On National Worker's Day AFSCME Endorses President Obama

     "The 1.6 million-member American Federation of State, County and Municipal Employees Union, AFL-CIO (AFSCME) announced today their endorsement of Pres. Barack Obama for reelection in 2012. The AFSCME International Executive Board passed a resolution of endorsement at today’s International Executive Board Meeting."

     “President Obama is the only choice for the 99%. We must put people back to work, make the 1 percent pay their fair share, and protect Medicaid, Medicare and Social Security. President Obama will stand up for working families,” said AFSCME Pres. Gerald W. McEntee. “Newt Gingrich and Mitt Romney have a prescription for the U.S. economy that was written by the same corporate interests that got us into this mess in the first place. We’ve all seen the depths the right-wing extremists governors will go to at the expense of working families, and we certainly don’t need that type of leadership in the White House. The GOP candidates just don’t get it, they are out of touch with reality.
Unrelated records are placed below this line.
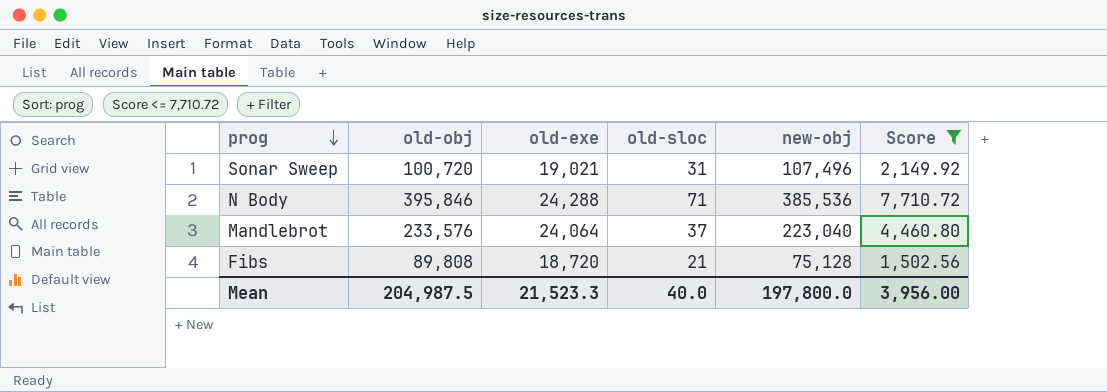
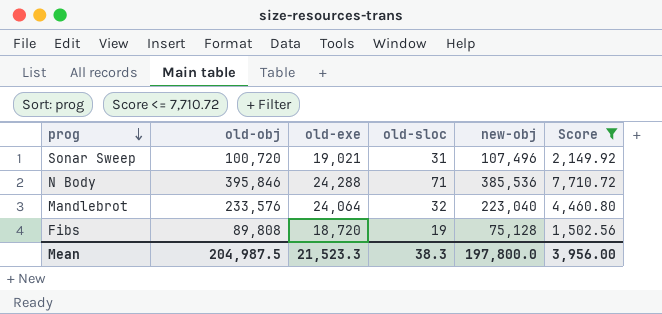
Mandlebrot | old-sloc: 37 -> 32
Fibs | old-sloc: 21 -> 19
Mean | old-sloc: 40.0 -> 38.3

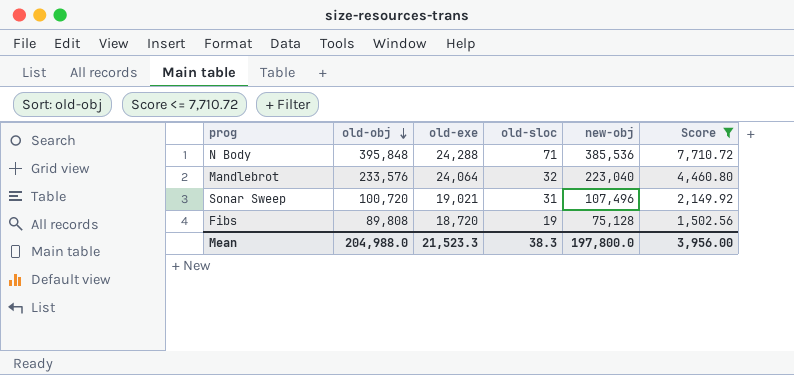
row order: prog descending -> old-obj descending
N Body | old-obj: 395,846 -> 395,848
Mean | old-obj: 204,987.5 -> 204,988.0

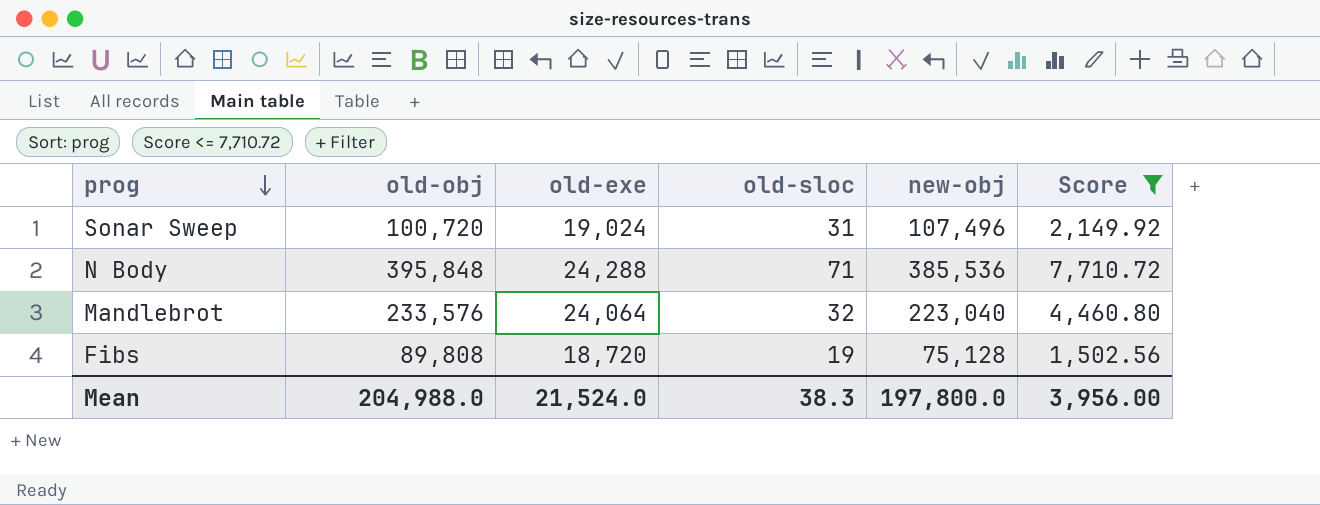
row order: old-obj descending -> prog descending
Sonar Sweep | old-exe: 19,021 -> 19,024
Mean | old-exe: 21,523.3 -> 21,524.0

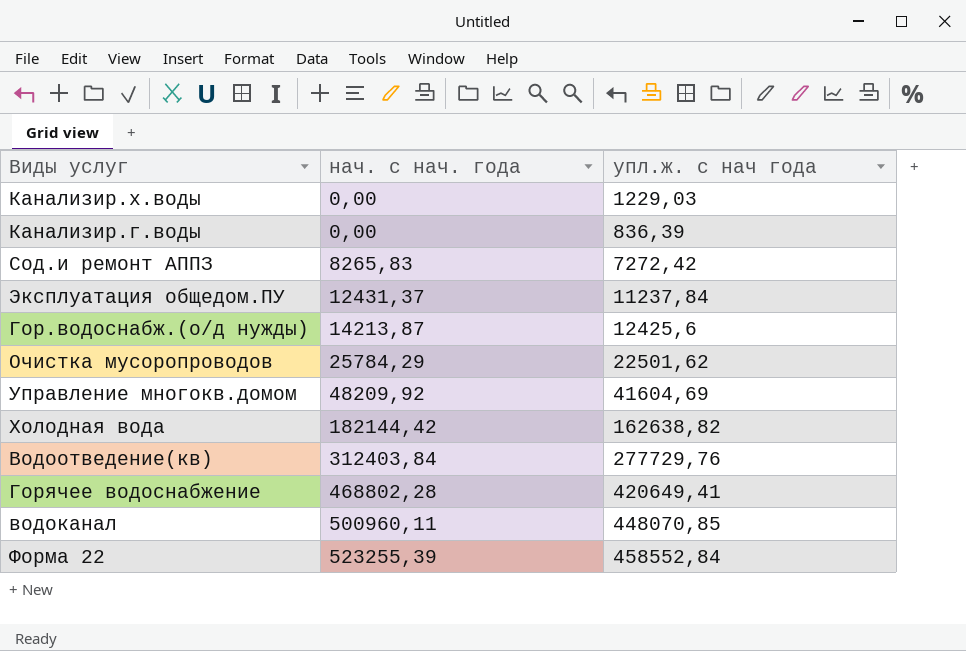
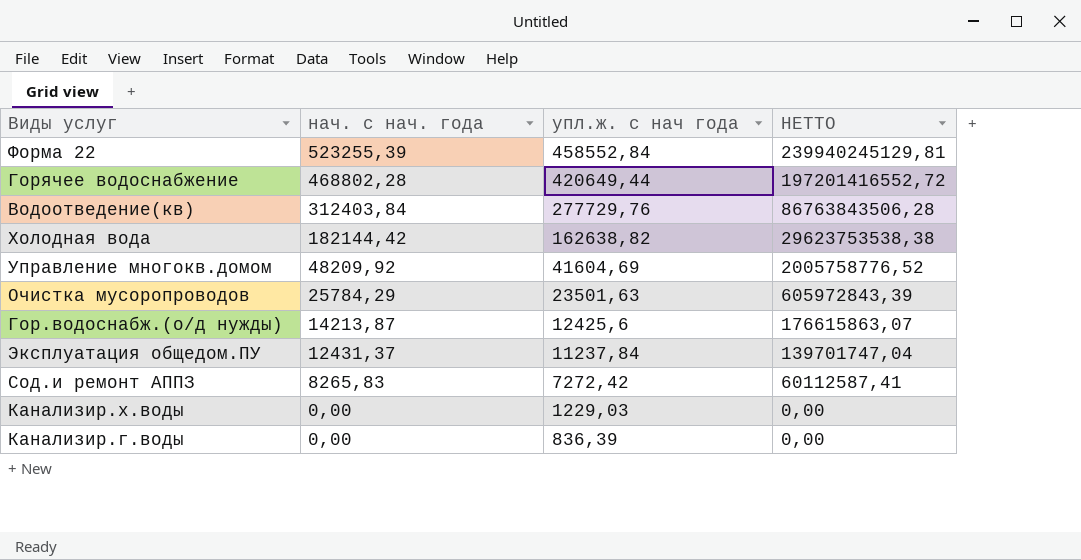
row order: нач. с нач. года ascending -> нач. с нач. года descending
column НЕТТО | formula: none -> [нач. с нач. года] * [упл.ж. с нач года]
row водоканал: 500960,11 | 448070,85 -> none
Горячее водоснабжение | упл.ж. с нач года: 420649,41 -> 420649,44
Очистка мусоропроводов | упл.ж. с нач года: 22501,62 -> 23501,63

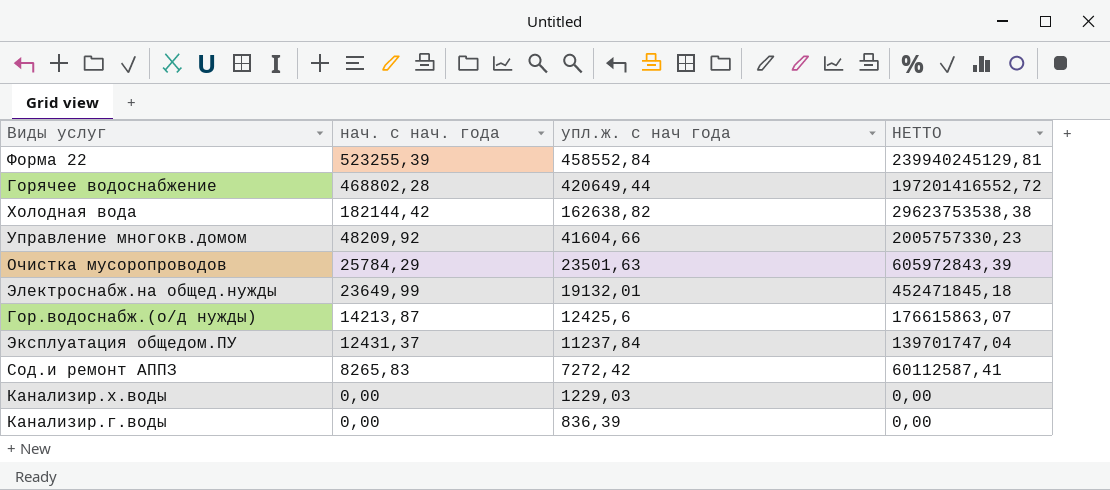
row Водоотведение(кв): 312403,84 | 277729,76 | 86763843506,28 -> none
Управление многокв.домом | упл.ж. с нач года: 41604,69 -> 41604,66
Управление многокв.домом | НЕТТО: 2005758776,52 -> 2005757330,23
row Электроснабж.на общед.нужды: none -> 23649,99 | 19132,01 | 452471845,18

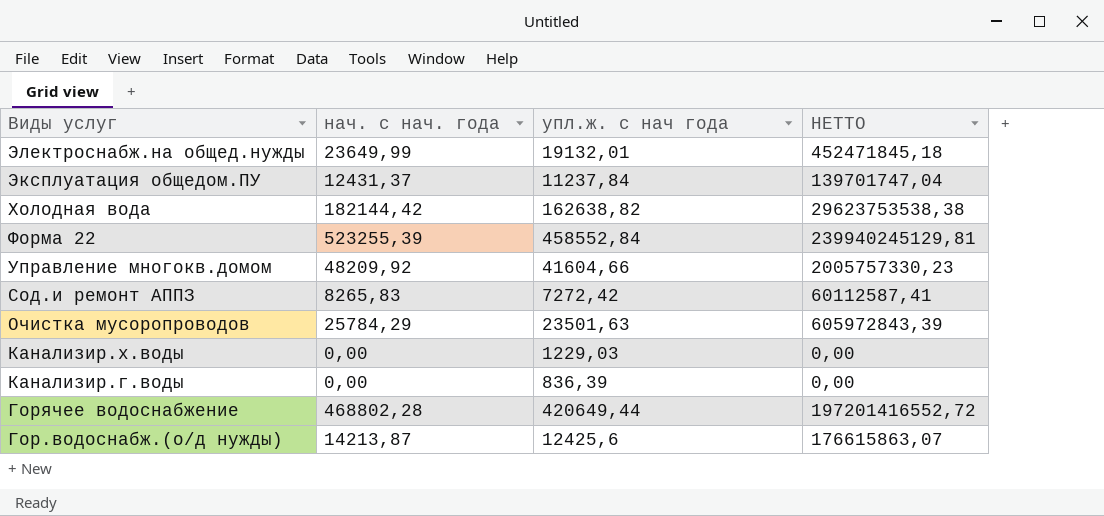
row order: нач. с нач. года descending -> Виды услуг descending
We believe that American voters are smarter than that and will say thanks but no thanks to their 1 percent agenda and work to re-elect President Obama to a second term.”

      The AFSCME chose this proud day in the history of American workers to endorse the President who as they say is the only choice for the 99%. The reason that April 3 is National Worker's Day is because:
      "On April 3, 1968, Dr. Martin Luther King Jr. traveled to Memphis to supportAFSCME sanitation workers. That evening, he delivered his famous “I’ve Been to the Mountaintop” speech to a packed room of supporters. The next day, he was assassinated."
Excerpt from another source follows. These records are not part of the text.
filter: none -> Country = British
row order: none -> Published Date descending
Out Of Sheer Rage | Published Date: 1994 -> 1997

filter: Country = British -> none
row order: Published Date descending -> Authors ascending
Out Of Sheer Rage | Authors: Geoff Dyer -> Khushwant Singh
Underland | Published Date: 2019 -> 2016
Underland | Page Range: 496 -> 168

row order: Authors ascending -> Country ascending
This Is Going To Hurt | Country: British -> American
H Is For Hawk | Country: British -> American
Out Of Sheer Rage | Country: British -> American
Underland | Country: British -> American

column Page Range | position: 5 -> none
        In an age where our unions and working men and women are under attack as never before, standing with the President as our last line of defense against the GOP war against the American worker could not be more vital.
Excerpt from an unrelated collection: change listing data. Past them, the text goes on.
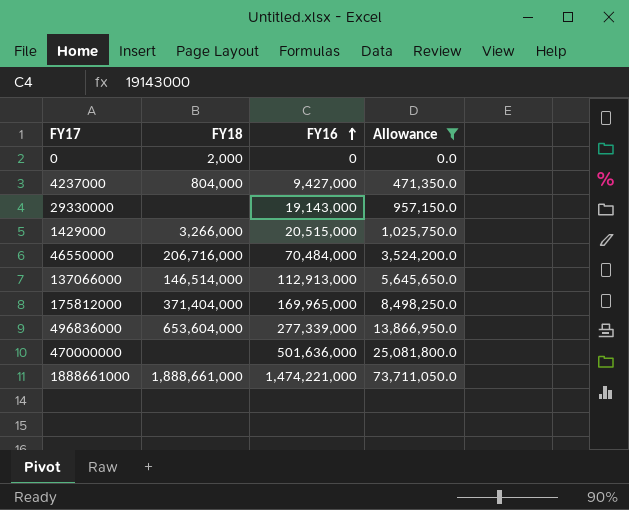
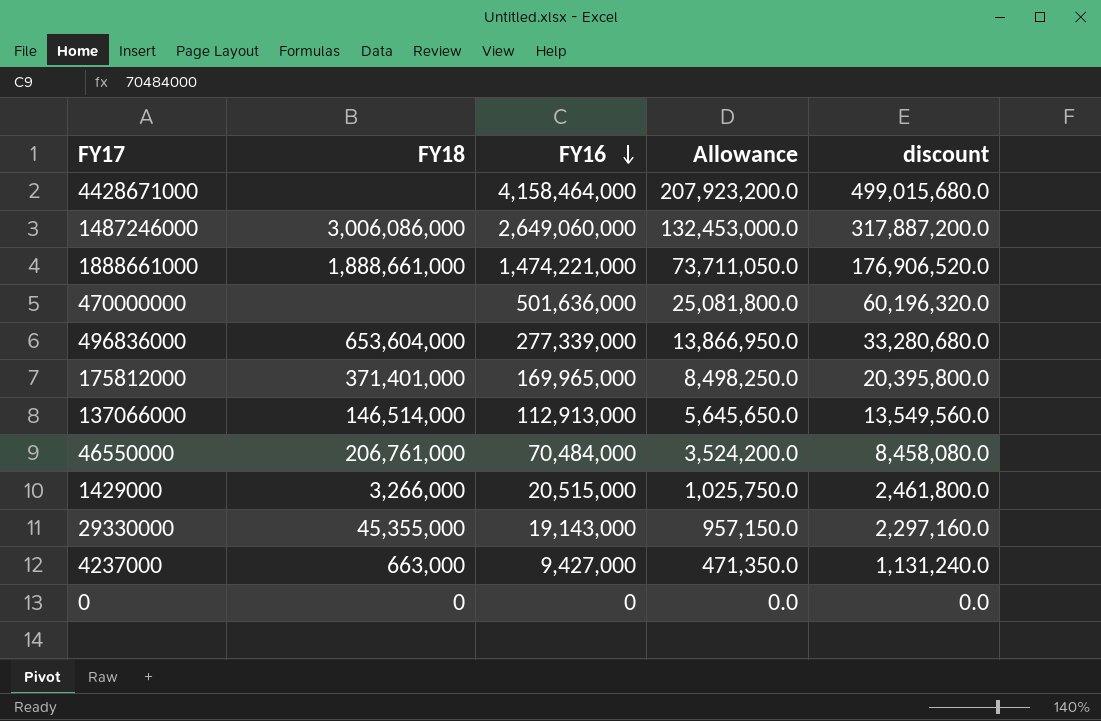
filter: Allowance <= 73,711,050.0 -> none
row order: FY16 ascending -> FY16 descending
column discount | formula: none -> [FY16] * 0.12
175812000 | FY18: 371,404,000 -> 371,401,000
46550000 | FY18: 206,716,000 -> 206,761,000
29330000 | FY18: none -> 45,355,000
4237000 | FY18: 804,000 -> 663,000
0 | FY18: 2,000 -> 0

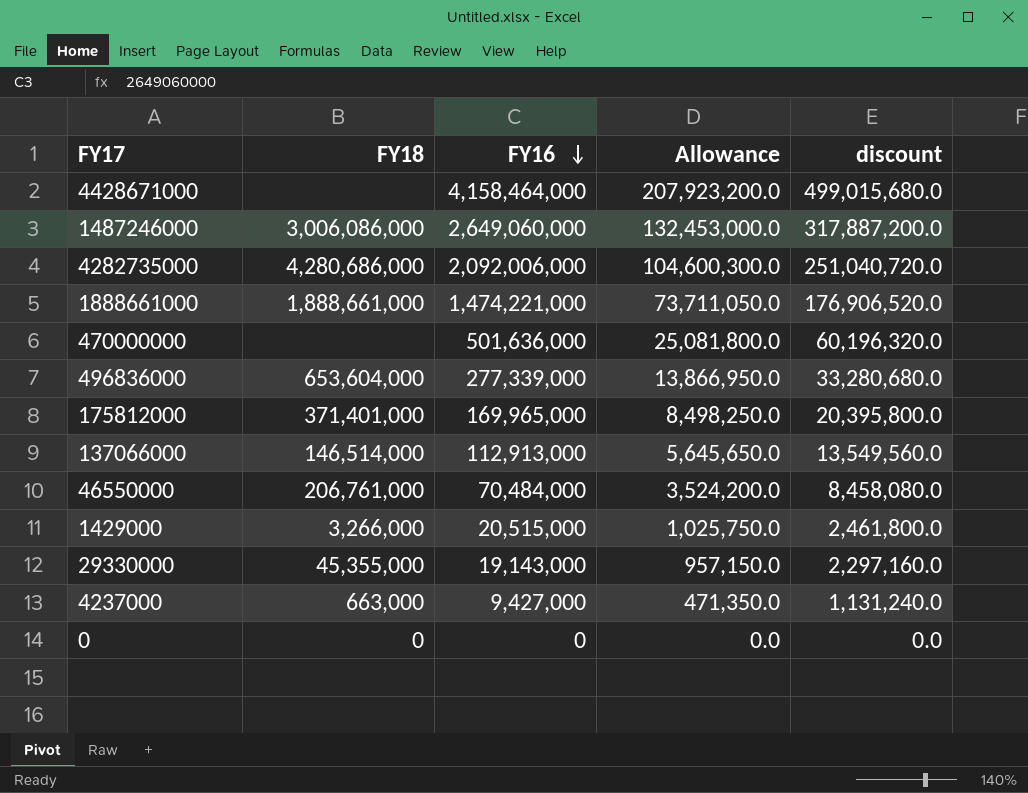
row 4282735000: none -> 4,280,686,000 | 2,092,006,000 | 104,600,300.0 | 251,040,720.0

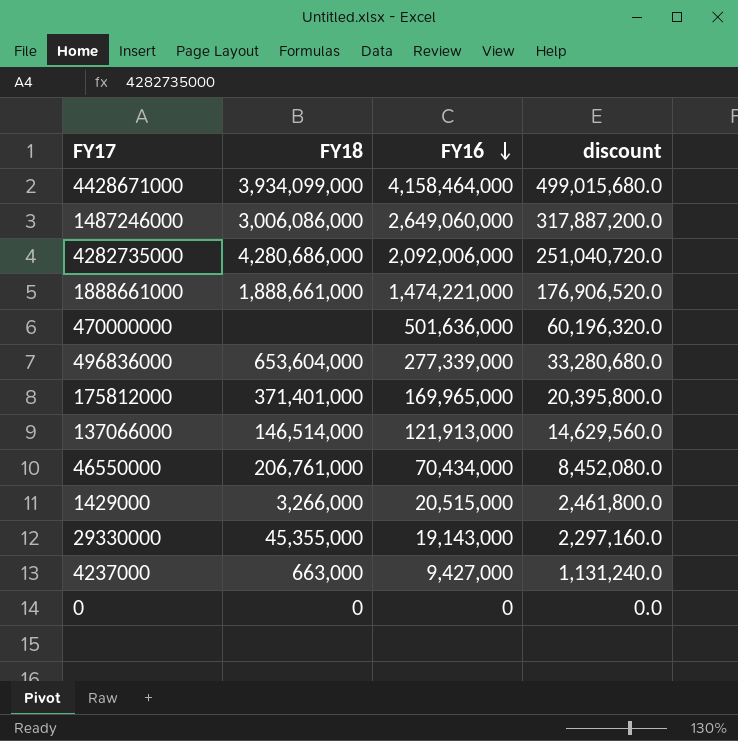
column Allowance | formula: [FY16] * 0.05 -> none
4428671000 | FY18: none -> 3,934,099,000
137066000 | FY16: 112,913,000 -> 121,913,000
137066000 | discount: 13,549,560.0 -> 14,629,560.0
46550000 | FY16: 70,484,000 -> 70,434,000
46550000 | discount: 8,458,080.0 -> 8,452,080.0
        "The history of AFSCME began in 1932, as the country suffered through a severe economic depression, when a small group of white-collar professional state employees met in Madison, Wisconsin, and formed what would later become Wisconsin State Employees Union/Council 24. The reason for the group’s creation was simple: to promote, defend and enhance the civil service system. They also were determined to help spread the civil service system across the country."